■ **What the task requires**
Beginning at the line that contains "Opsteken incl. carmenset", write out each remaining line of the entries below exactly as it stands.

■ **Dataset excerpts**
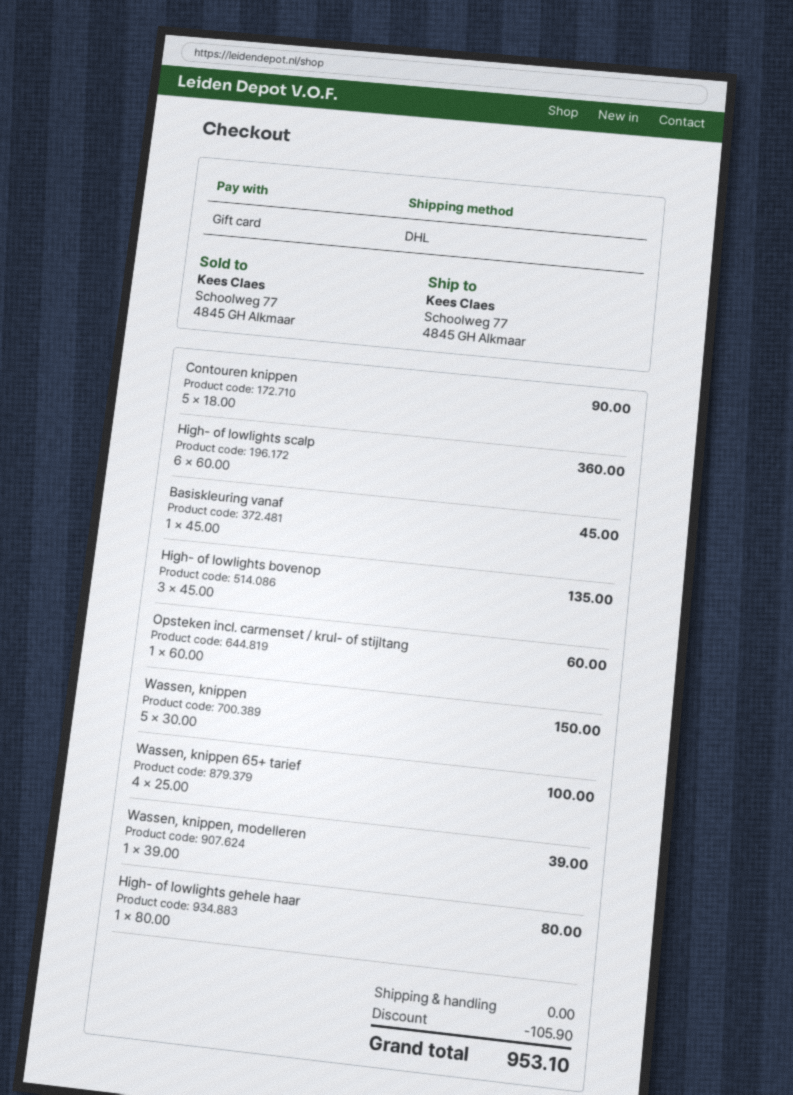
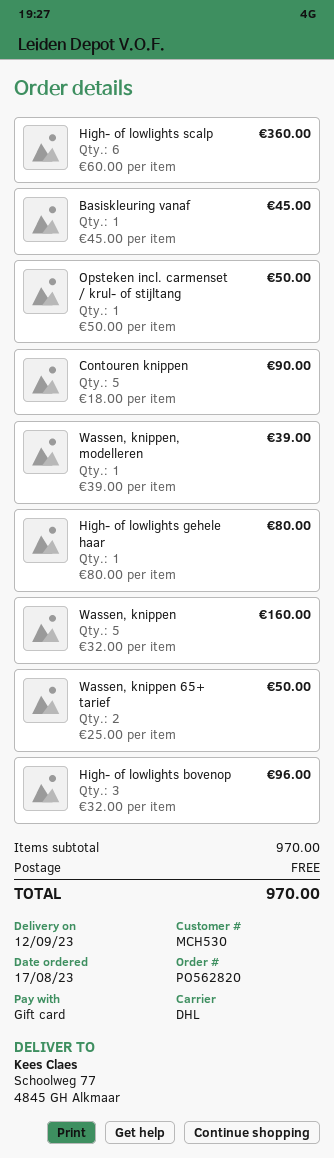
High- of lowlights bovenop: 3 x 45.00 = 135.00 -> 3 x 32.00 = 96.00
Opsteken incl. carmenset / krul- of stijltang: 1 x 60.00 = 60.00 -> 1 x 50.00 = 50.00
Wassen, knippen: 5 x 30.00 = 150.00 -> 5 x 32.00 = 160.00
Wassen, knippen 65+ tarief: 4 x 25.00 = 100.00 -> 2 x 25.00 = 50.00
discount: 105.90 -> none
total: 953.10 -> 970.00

■ **Expected output**
Opsteken incl. carmenset / krul- of stijltang: 1 x 60.00 = 60.00 -> 1 x 50.00 = 50.00
Wassen, knippen: 5 x 30.00 = 150.00 -> 5 x 32.00 = 160.00
Wassen, knippen 65+ tarief: 4 x 25.00 = 100.00 -> 2 x 25.00 = 50.00
discount: 105.90 -> none
total: 953.10 -> 970.00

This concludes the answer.